Recorded data
========================
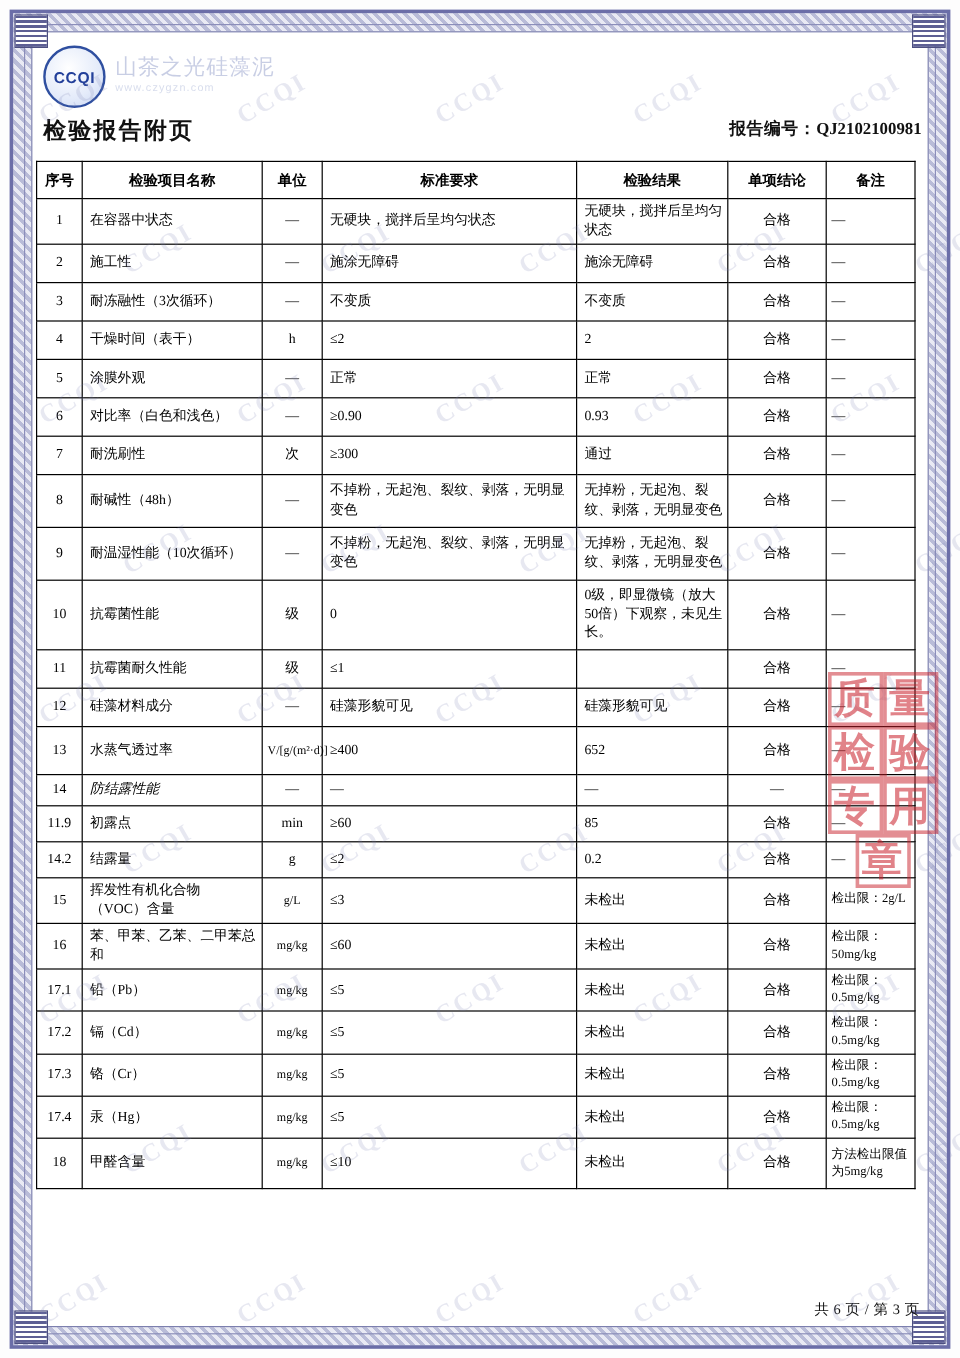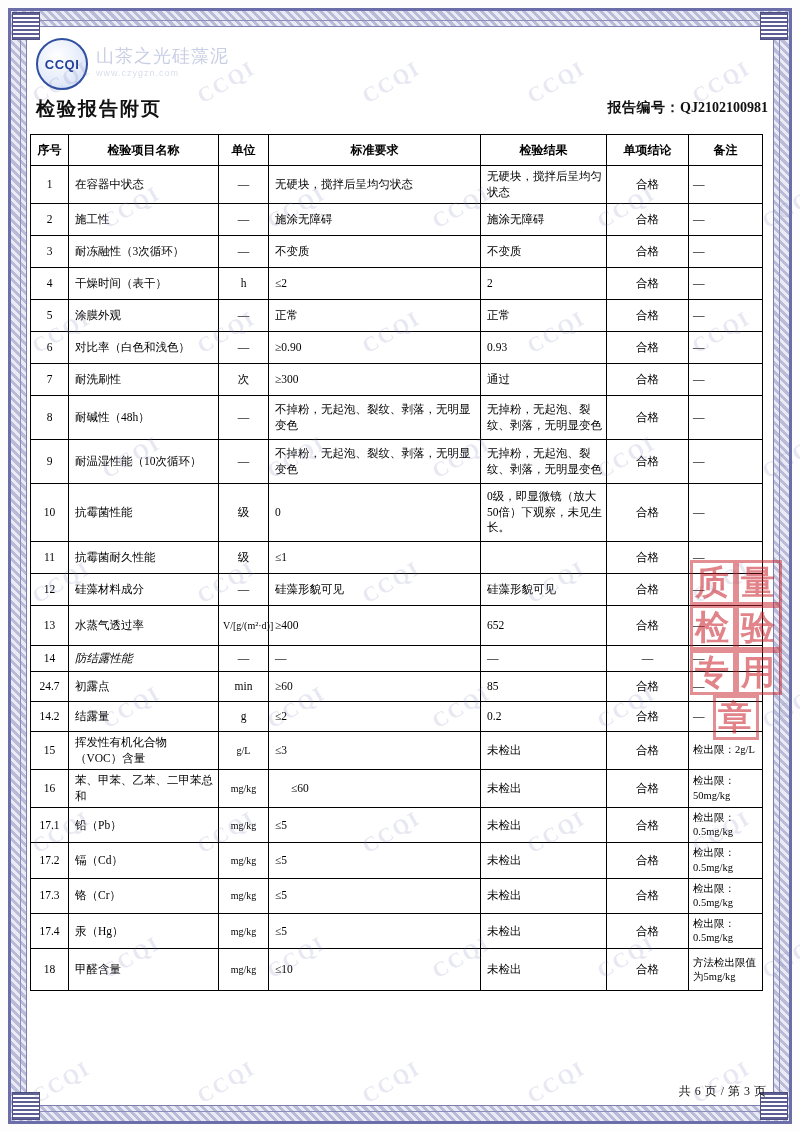--- a/index.html
+++ b/index.html
@@ -438,7 +438,7 @@
             <td class="l">—</td>
           </tr>
           <tr style="height: 30px;">
-            <td class="c">24.7</td>
+            <td class="c">11.9</td>
             <td class="l" style="padding-left: 6px;">初露点</td>
             <td class="c">min</td>
             <td class="l" style="padding-left: 6px;">≥60</td>

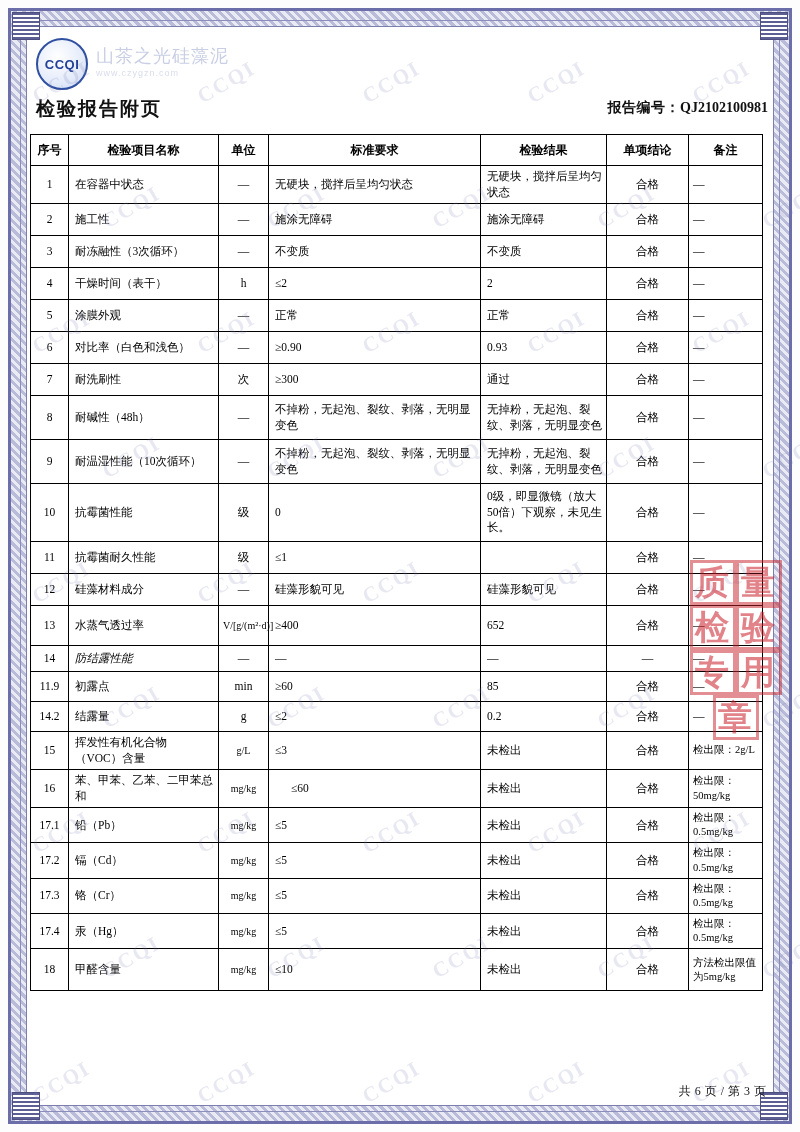--- a/index.html
+++ b/index.html
@@ -468,7 +468,7 @@
             <td class="c">16</td>
             <td class="l" style="padding-left: 6px;">苯、甲苯、乙苯、二甲苯总和</td>
             <td class="c" style="font-size: 10px;">mg/kg</td>
-            <td class="l" style="padding-left: 22px;">≤60</td>
+            <td class="l" style="padding-left: 6px;">≤60</td>
             <td class="l" style="padding-left: 6px;">未检出</td>
             <td class="c">合格</td>
             <td class="l" style="font-size: 10.5px;">检出限：50mg/kg</td>

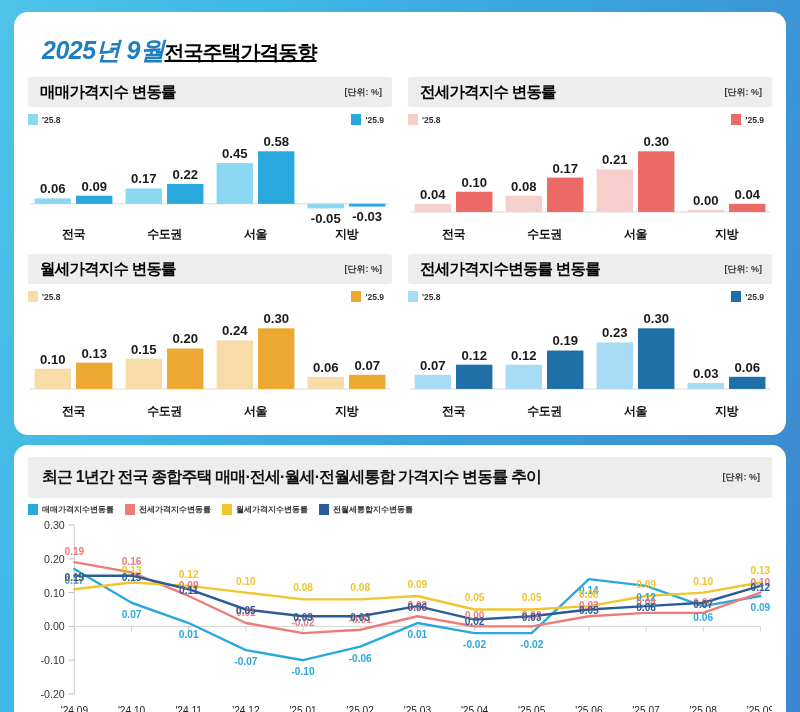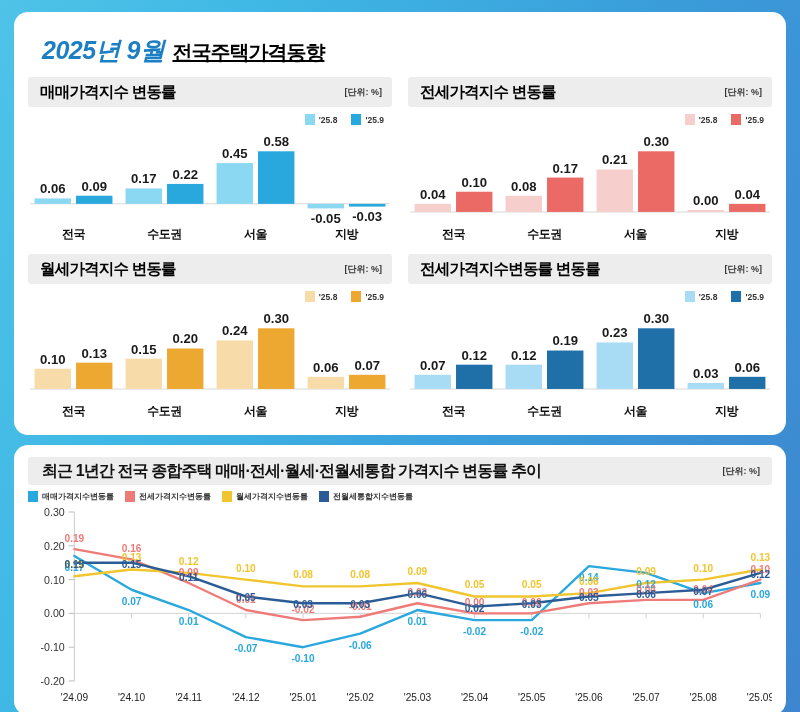--- a/index.html
+++ b/index.html
@@ -16,7 +16,7 @@
   .card-bottom { flex: 1 1 auto; padding: 12px 14px 6px 14px; position: relative; }
 
   
-  .title-row { padding: 8px 14px 10px 14px; display: flex; align-items: baseline; gap: 8px; }
+  .title-row { padding: 8px 14px 10px 14px; display: flex; align-items: baseline; gap: 0; }
   .title-blue { font-size: 25px; font-weight: bold; color: #1C7FC4; font-style: italic; letter-spacing: -0.5px; }
   .title-dark { font-size: 20px; font-weight: bold; color: #000000; letter-spacing: -1px; text-decoration: underline; }
 

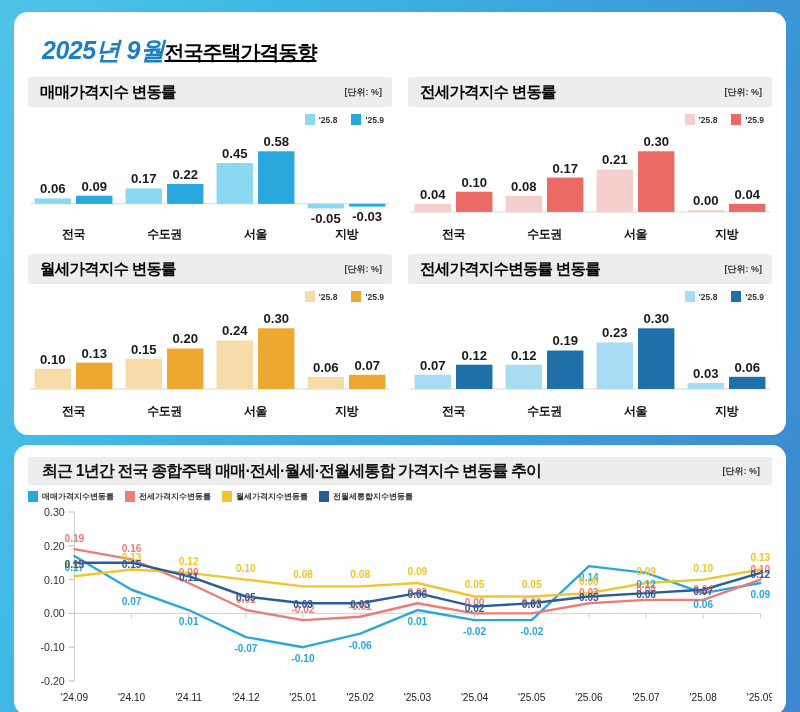--- a/index.html
+++ b/index.html
@@ -31,7 +31,7 @@
   .panel-title { font-size: 15.5px; font-weight: bold; color: #000000; letter-spacing: -0.8px; }
   .panel-unit { font-size: 9px; color: #333; font-weight: bold; }
 
-  .legend { display: flex; justify-content: flex-end; gap: 14px; padding: 7px 8px 0 0; }
+  .legend { display: flex; justify-content: space-between; gap: 2px; padding: 7px 8px 0 0; }
   .legend-item { display: flex; align-items: center; gap: 4px; }
   .legend-swatch { width: 10px; height: 11px; display: inline-block; }
   .legend-text { font-size: 8.5px; font-weight: bold; color: #333; }

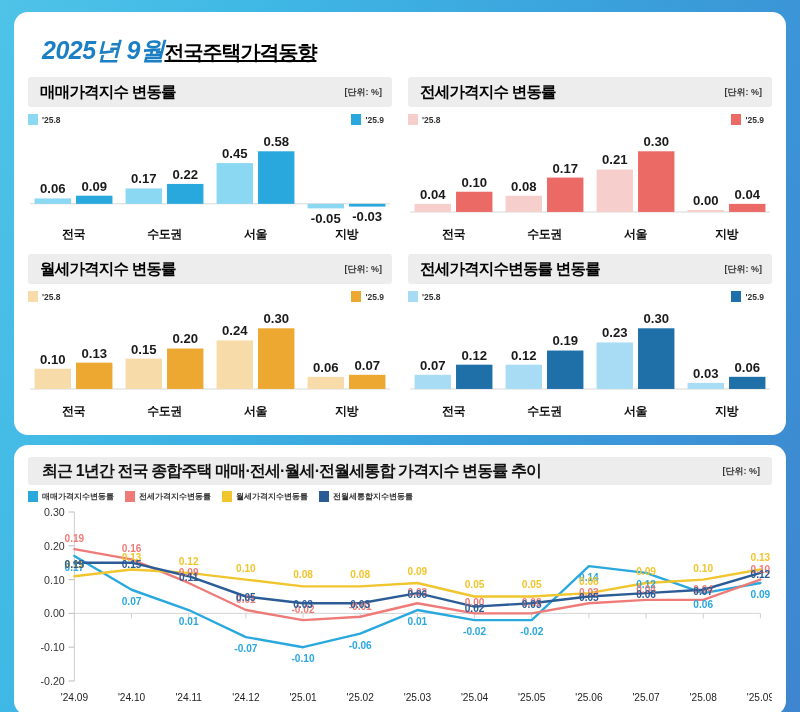--- a/index.html
+++ b/index.html
@@ -44,7 +44,7 @@
 
   
   .line-head {
-    background: #EDEDED; border-radius: 3px; height: 28px;
+    background: #EDEDED; border-radius: 3px; height: 41px;
     display: flex; align-items: center; justify-content: space-between;
     padding: 0 12px 0 14px;
   }

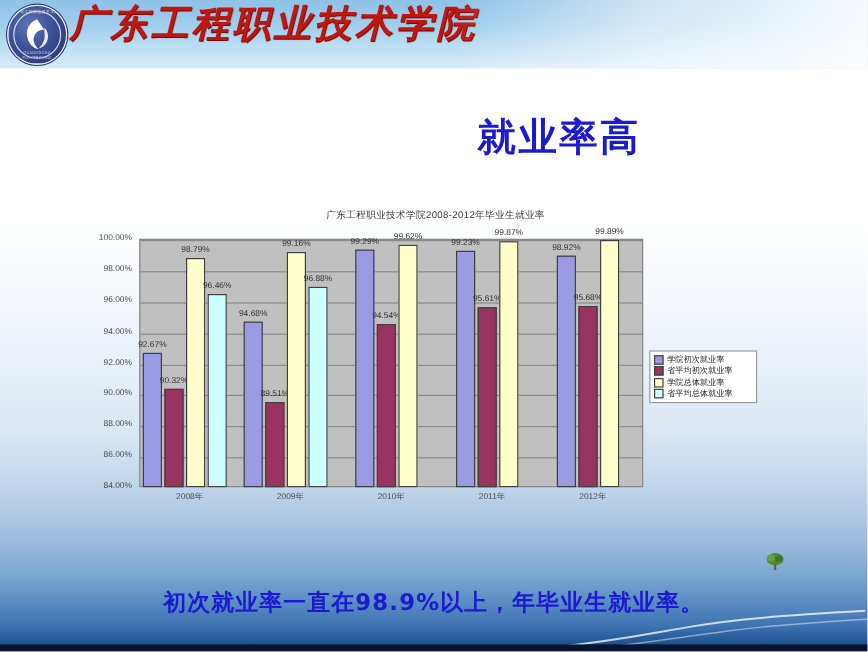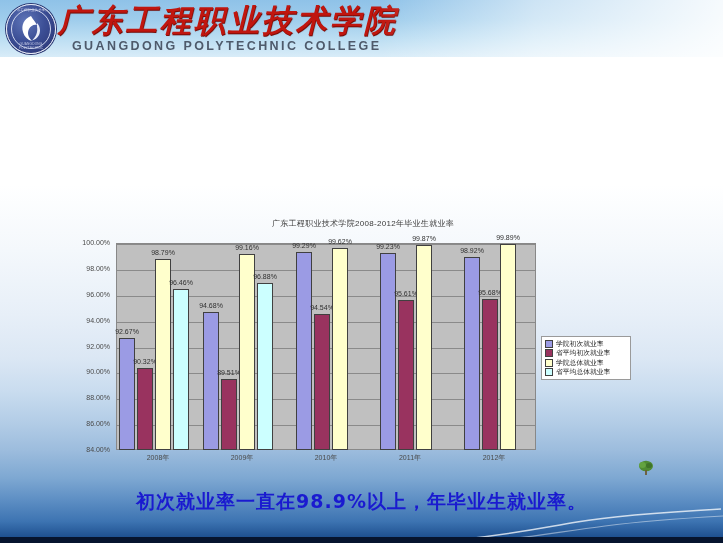--- a/index.html
+++ b/index.html
@@ -162,7 +162,6 @@
       <div class="micro2">GUANGDONG POLYTECHNIC</div>
     </div>
     <div id="cn-name">广东工程职业技术学院</div>
-    <div id="en-name">GUANGDONG POLYTECHNIC COLLEGE</div>
   </div>
 
 

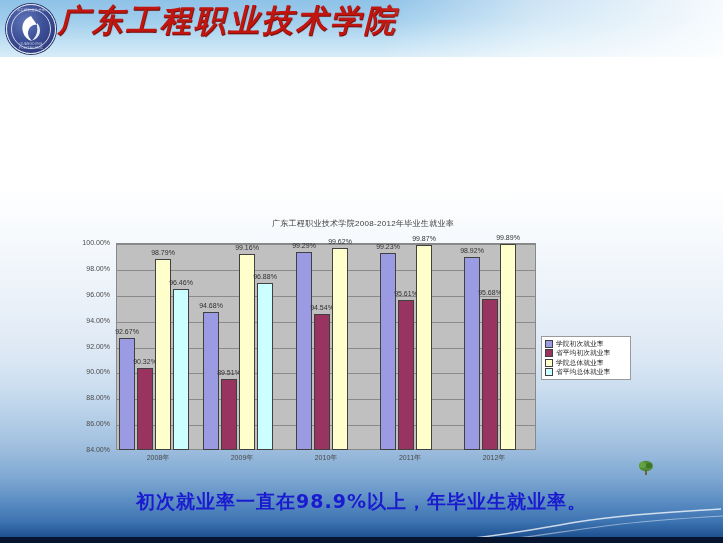--- a/index.html
+++ b/index.html
@@ -164,6 +164,7 @@
     <div id="cn-name">广东工程职业技术学院</div>
   </div>
 
+  <div id="headline2">就业率高</div>
 
   <div id="chart">
     <div id="chart-title">广东工程职业技术学院2008-2012年毕业生就业率</div>

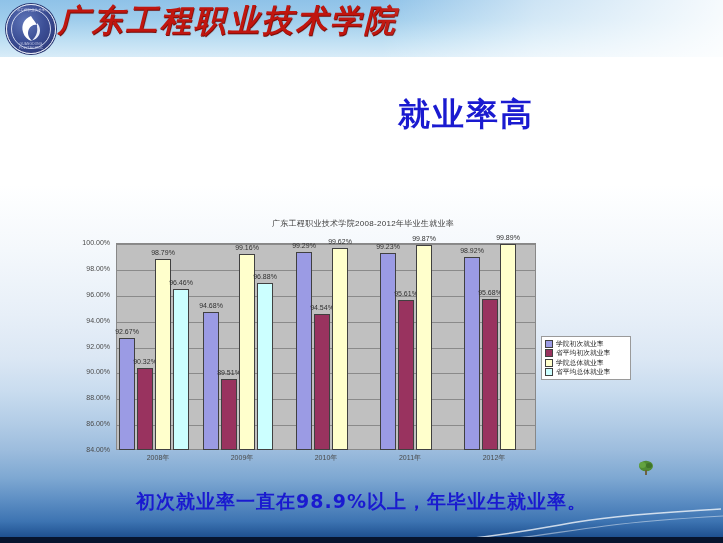--- a/index.html
+++ b/index.html
@@ -86,7 +86,7 @@
 
   
   #chart{
-    position:absolute;left:83px;top:174px;width:560px;height:285px;margin-top:44px;
+    position:absolute;left:83px;top:174px;width:560px;height:285px;
   }
   #chart-title{
     position:absolute;left:0;top:0;width:560px;text-align:center;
========================
Where a line of the records has the string "items", copy that line.

-  .title-row { padding: 8px 14px 10px 14px; display: flex; align-items: baseline; gap: 8px; }
+  .title-row { padding: 8px 14px 10px 14px; display: flex; align-items: baseline; gap: 0; }
   .legend-item { display: flex; align-items: center; gap: 4px; }
     display: flex; align-items: center; justify-content: space-between;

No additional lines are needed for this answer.